- Assignment
Instruction for the data below: set down exactly the lines from the line with "- Predictive Analytics: Forecast" to the line with "implemented with Text/YesNo).", inclusive, and no others.

- Records to use
# # # #

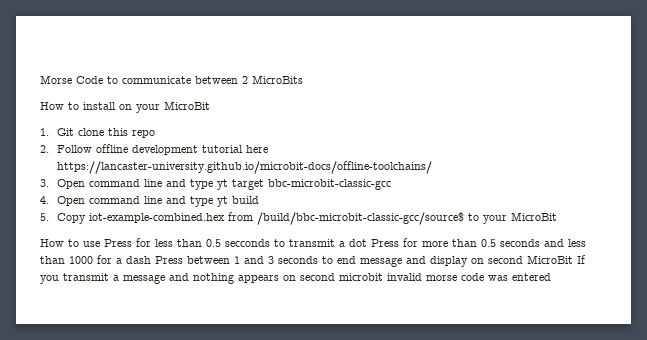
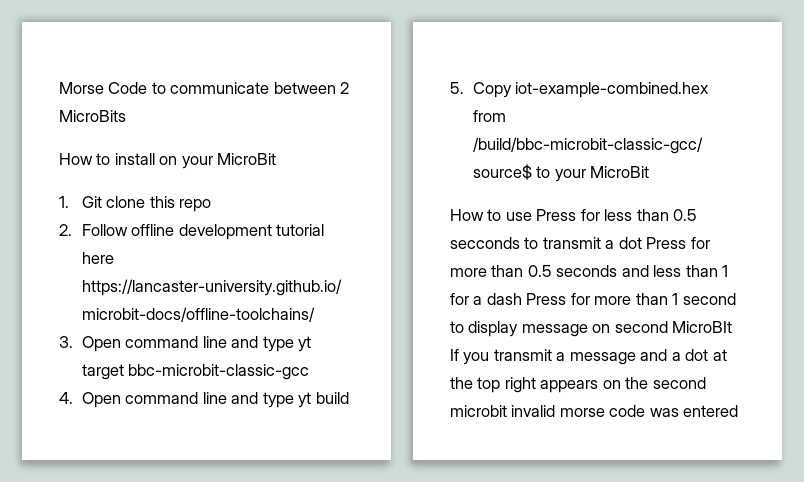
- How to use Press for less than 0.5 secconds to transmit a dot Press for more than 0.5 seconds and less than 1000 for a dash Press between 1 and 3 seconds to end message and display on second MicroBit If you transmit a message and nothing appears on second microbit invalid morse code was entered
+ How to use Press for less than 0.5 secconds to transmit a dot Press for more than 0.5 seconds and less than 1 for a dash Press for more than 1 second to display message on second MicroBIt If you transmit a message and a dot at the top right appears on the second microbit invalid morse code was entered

# # # #

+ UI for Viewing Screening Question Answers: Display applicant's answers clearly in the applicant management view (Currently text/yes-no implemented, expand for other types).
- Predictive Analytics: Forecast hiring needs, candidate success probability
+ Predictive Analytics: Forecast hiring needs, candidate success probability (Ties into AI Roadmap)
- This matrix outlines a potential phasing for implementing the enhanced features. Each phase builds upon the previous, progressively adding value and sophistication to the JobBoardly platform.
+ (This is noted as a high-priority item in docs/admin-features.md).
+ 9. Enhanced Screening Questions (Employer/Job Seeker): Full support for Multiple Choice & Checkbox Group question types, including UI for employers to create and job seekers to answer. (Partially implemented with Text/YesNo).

# # # #

- Response area
- Predictive Analytics: Forecast hiring needs, candidate success probability
+ Predictive Analytics: Forecast hiring needs, candidate success probability (Ties into AI Roadmap)
- This matrix outlines a potential phasing for implementing the enhanced features. Each phase builds upon the previous, progressively adding value and sophistication to the JobBoardly platform.
+ (This is noted as a high-priority item in docs/admin-features.md).
+ 9. Enhanced Screening Questions (Employer/Job Seeker): Full support for Multiple Choice & Checkbox Group question types, including UI for employers to create and job seekers to answer. (Partially implemented with Text/YesNo).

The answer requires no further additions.